Jenis Pelanggaran yang Umum Terjadi

Beberapa pelanggaran yang sering ditemukan selama operasi ini antara lain:

  • Tidak menggunakan helm: Helm merupakan salah satu alat keselamatan yang wajib digunakan oleh pengendara sepeda motor. Tanpa helm, risiko cedera parah atau bahkan kematian meningkat drastis.
  • Menerobos lampu merah: Perilaku ini sangat berbahaya karena bisa menyebabkan tabrakan dari arah depan atau samping.
  • Melawan arus: Melawan arus lalu lintas meningkatkan risiko tabrakan, terutama di jalan yang ramai dan sempit.
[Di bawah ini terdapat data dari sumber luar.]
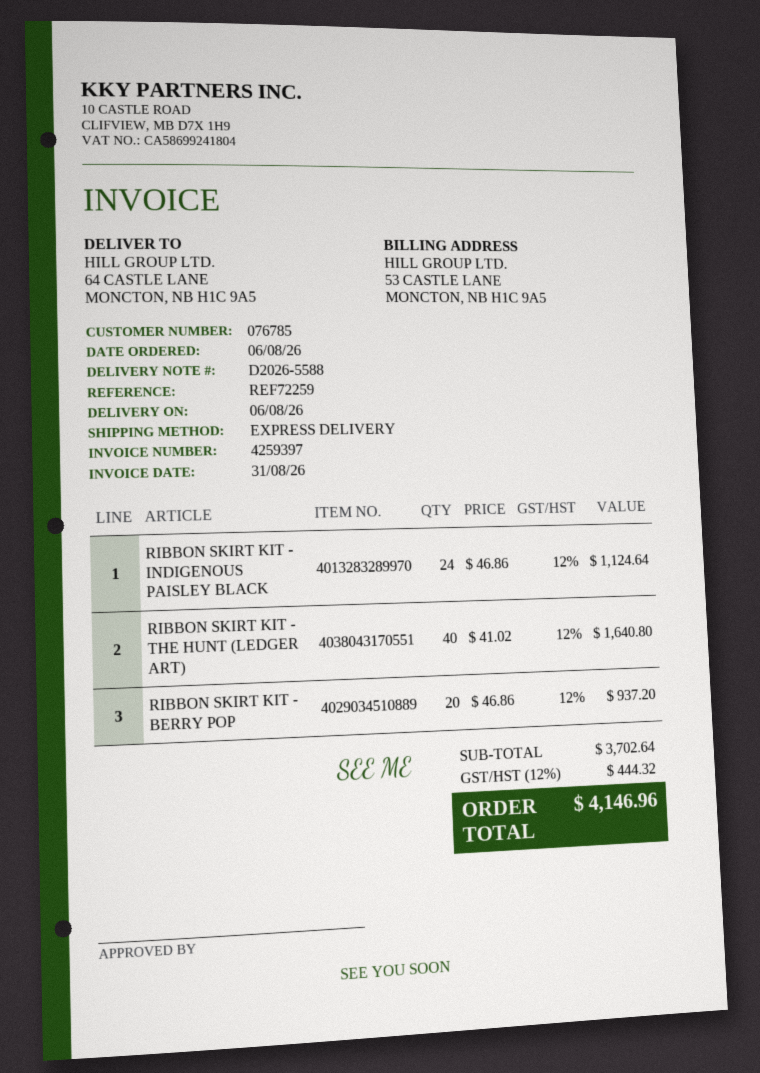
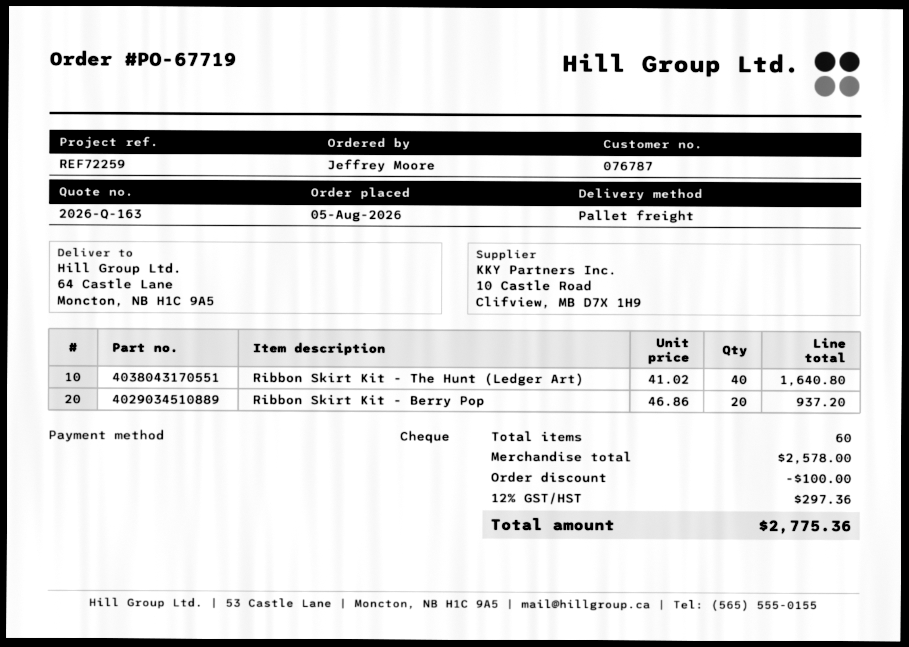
order date: 2026-08-06 -> 2026-08-05
customer number: 076785 -> 076787
shipping method: express -> pallet freight
RIBBON SKIRT KIT - INDIGENOUS PAISLEY BLACK: 24 x 46.86 = 1124.64 -> none
subtotal: 3702.64 -> 2578.00
discount: none -> 100.00
tax: 12% = 444.32 -> 12% = 297.36
total: 4146.96 -> 2775.36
Tips untuk Berkendara Aman

Untuk menjaga keselamatan selama berkendara, masyarakat disarankan:

  • Memakai helm dengan benar: Pastikan helm sudah sesuai ukuran dan dalam kondisi baik.
  • Mengikuti aturan lalu lintas: Termasuk menghentikan kendaraan saat lampu merah dan tidak melawan arus.
  • Mempersiapkan perlengkapan keselamatan: Selain helm, pastikan surat kendaraan lengkap dan kondisi kendaraan dalam keadaan baik.
  • Menjaga jarak aman: Terutama saat berkendara di bawah cuaca buruk atau di jalan licin.

Pentingnya Kesadaran Bersama

Kesadaran masyarakat akan keselamatan berkendara sangat penting untuk menciptakan lingkungan berkendara yang aman. Dengan mematuhi aturan lalu lintas dan menjaga keselamatan diri sendiri serta orang lain, kita dapat mengurangi jumlah kecelakaan dan menjaga kenyamanan dalam berlalu lintas.